Genel bir ifade içinde İslâm medeniyetinin duraklama nedenleri kimine göre hükümdarların istibdadı, idarecilerin beceriksizliği, ulemayı küçümsemeleri; kimine göre ilim ve ilerleme fikrine yabancı olan ırkların, İslâm âlemine hakim olmaları; kimine göre Moğol istilası, Tatar tahribatı; kimine göre İslâm ülkelerinden geçen kara ve deniz ticareti bakımından önemli olan yolların başka sahalara kayması; kimine göre Islâmdan önceki kültür ve medeniyetlerin Islâm üzerindeki yıkıcı ve çökertici tesirleri, israiliyat, sihir ve büyü gibi hurafelerle dolu akıl dışı inançların yaygınlaşması; kimine göre tenkit ruhunun, serbest düşüncenin İlmî zihniyetin yok olup yerini taklide, taassuba, cehalete ve dogmacılığa bırakması; kimine göre ulemanın akla, tecrübeye ve müşahedeye dayanan tahkik ve tenkit anlayışını terk edip nazariyata ve kısır münakaşalara dalması ve neticede medreselerin

yıkılışı; kimine göre Islâmın gerektiği gibi anlaşılamamasıdır.9 Gerileme ve durgunluğun temel nedenlerinden bir başkası da sosyal ve kültürel temassızlığın ve daralmanın eseri olan düşünce biçimidir.10

Bu görüşlerin her biri tartışmaya açık olmakla birlikte kanaatimizce gerilemenin temelinde yatan neden, çağdaş gelişmelere ayak uyduracak İslâmî zihniyeti geliştiremememiz ve İslâmî kavramlara dayalı İlmî metodolojiyi uygulayacak bilgili, kültürlü, şahsiyetli, girişken ve aktif aydınlar yetiştiremememizdir.

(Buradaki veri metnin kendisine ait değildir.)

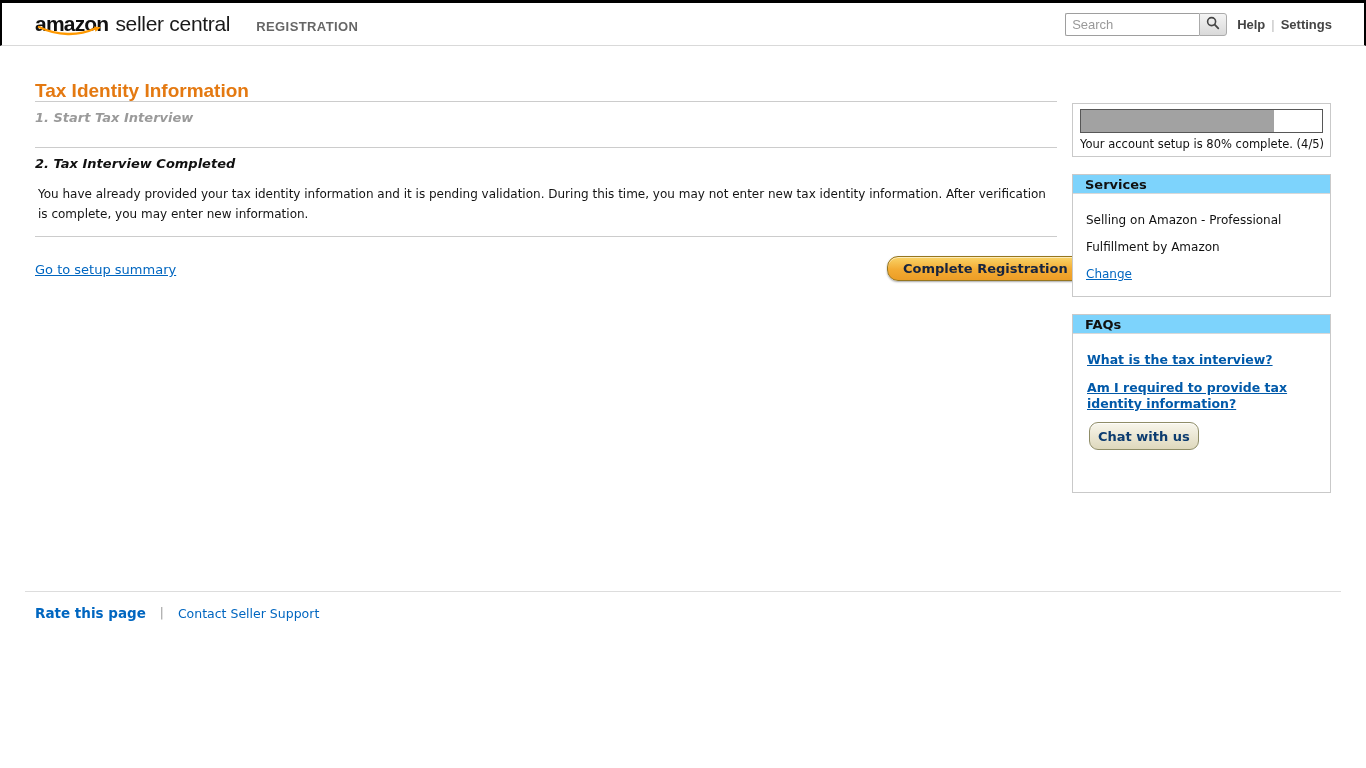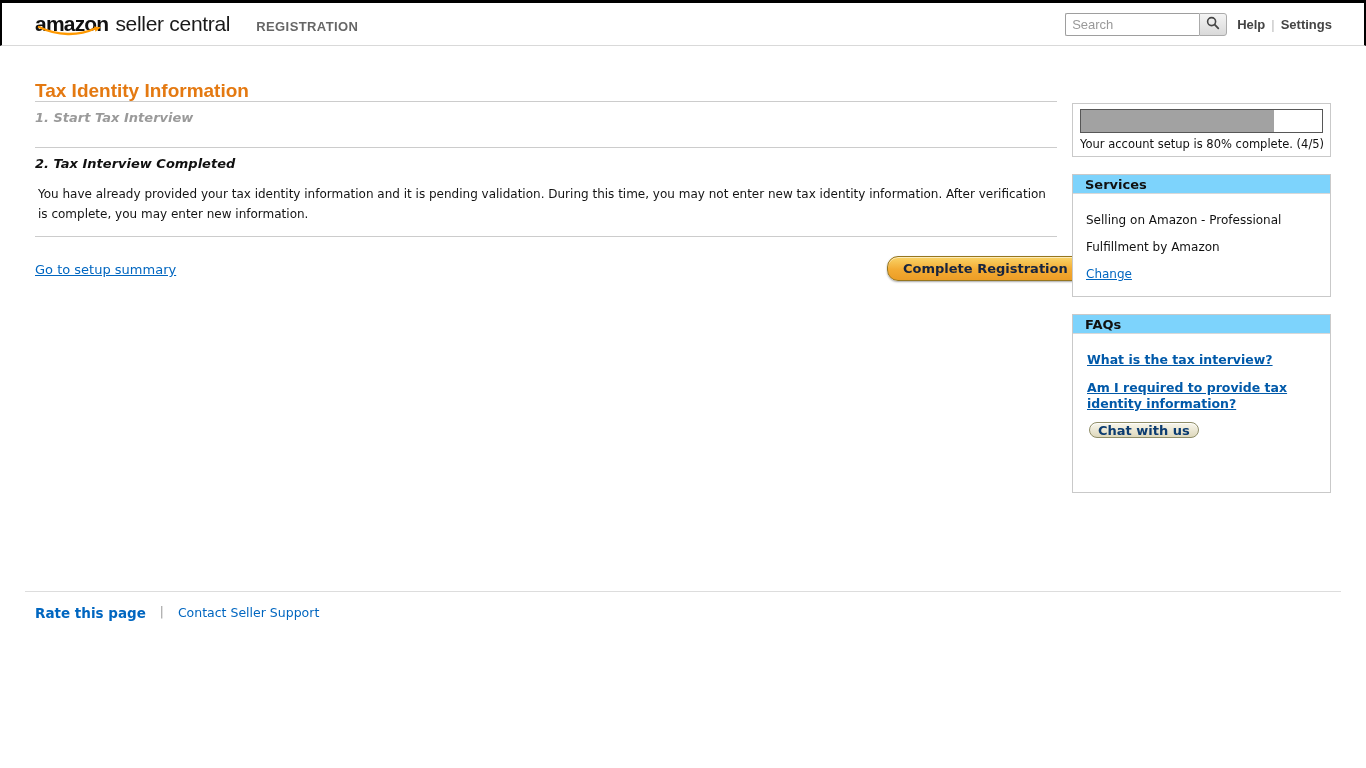"Chat with us" .chat-btn { height: 16px -> 28px }
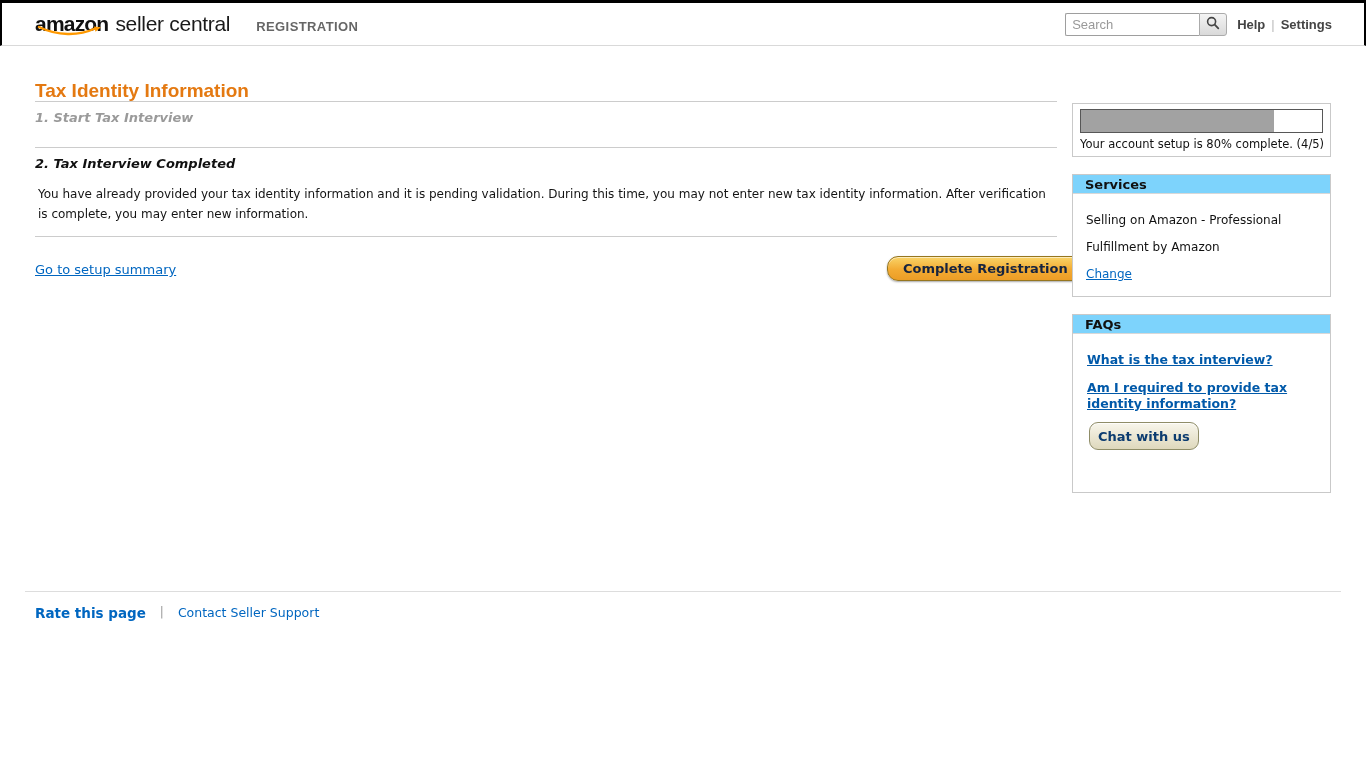"Rate this page" .footer { align-items: flex-start -> center }
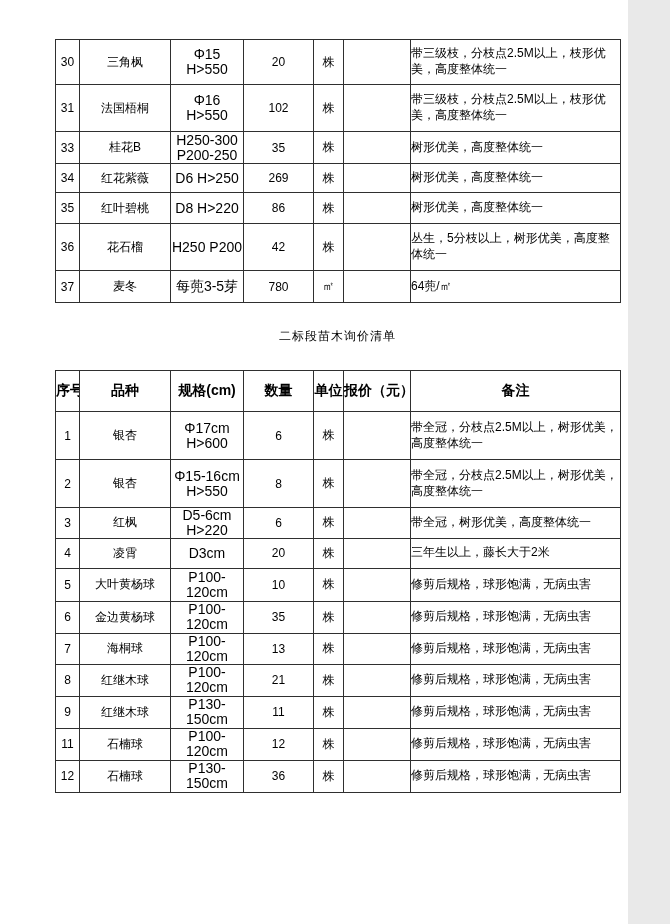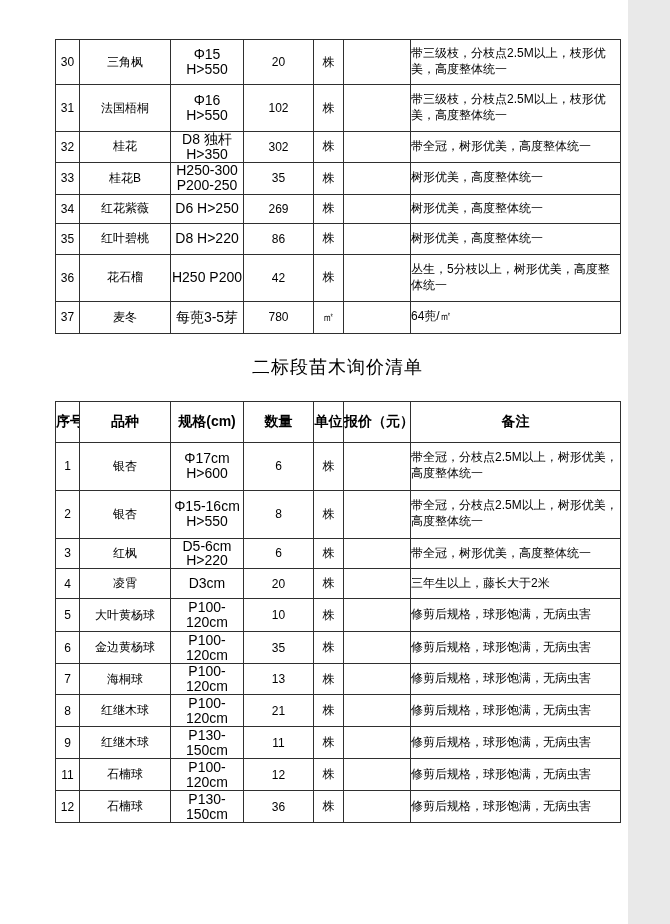"32" tr { html: <tr> <td>32</td> <td>桂花</td> <td>D8 独杆 H&gt;350</td> <td>302</td> <td>株</td> <td></td> <td>带全冠，树形优美，高度整体统一</td> </tr> -> none }
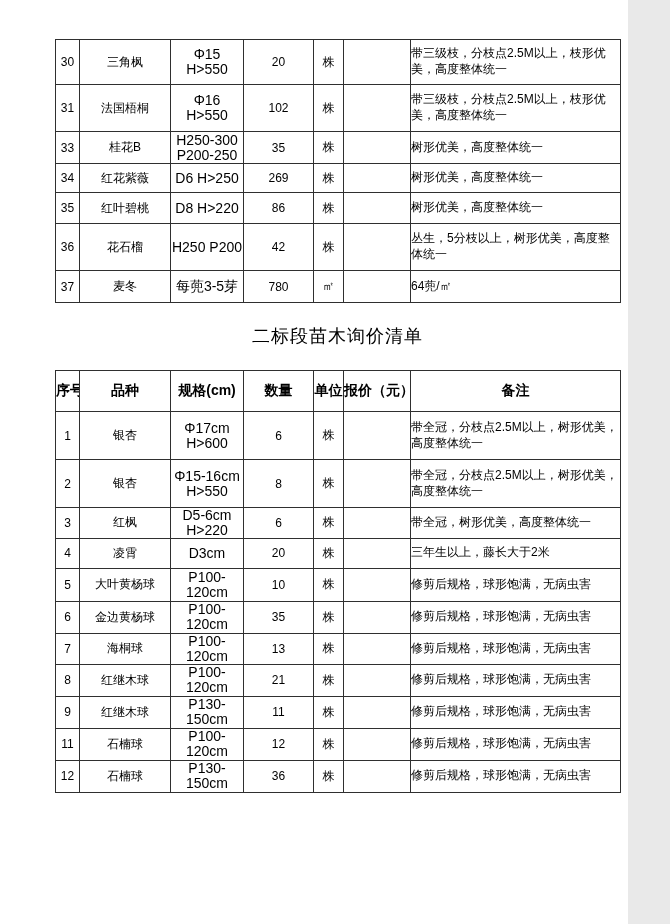"二标段苗木询价清单" .doc-title { font-size: 18px -> 12px }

II. İSLÂM DÜNYASININ GENEL GÖRÜNÜMÜ

İslâm dünyası 15. (H.) yüzyıla girerken dünyanın manzarasına bir göz attığımızda, her tarafta bugünkünden farklı prensiplere ve farklı bir organizasyon tarzına dayanan bir sistem arayışına şahit oluyoruz. Bu arayışın iki yönü vardır ve bulunacak sistemin bu iki yöne de tatmin edici cevaplar getirmesi beklenmektedir. Bu yönlerden biri sistemin bütüncü bir hakikat ihtiyacını karşılaması, öbürü ise temel değerler bakımından insan haysiyetini korumasıdır.11

1. Siyasî Görünüm:

Günümüz Islâm dünyasındaki müslümanlar tam bir görüş birliği içinde olmasalar bile uyuşmaya ve uzlaşmaya doğru önemli adımlar atılmakta ve böylece problemler karşısında fikrî birliğe yaklaşmanın ve uyanışın ilk belirtileri görülmektedir. Üzülerek ifade etmek gerekir ki, bazı müslüman ülkeler arasında devam eden anlamsız çekişmeler ve savaşlar fikrî bütünlüğe ulaşmayı engellediği gibi, genç nesillerin tükenmesine de sebep olmaktadır.

2. Ekonomik Görünüm:

Islâm ülkelerinin çoğu, hayret verici yeraltı ve yerüstü tabi kaynaklara sahip olmalarına rağmen ekonomik bakımdan güçlü bir izlenim ve görünüm verememektedir. Ancak Türkiye gibi huzur ve güvenin hakim olduğu Islâm ülkelerinde ekonomik gelişme devam etmekte ve gelecek için ümit vermektedir. Özellikle Ortadoğuda savaşın ve gereksiz çekişmelerin devam ettiği ülkeler, gelişme bir tarafa, yaşayan harabeler haline gelmektedir. Bu gibi ülkeler savaş masrafları yüzünden gerçekçi bir ekonomik kalkınma hamlesi gösterememektedir. Kısaca ifade etmek gerekirse bugünkü Islâm ülkeleri, Batılı ülkeler seviyesinde ekonomik problemlerini çözememişler ve kalıcı gelişmeler gerçekleştirememişlerdir. Son yıllarda daha akıllıca politikalarla ekonomik alanlarda da bir uyanışın olduğu söylenebilir.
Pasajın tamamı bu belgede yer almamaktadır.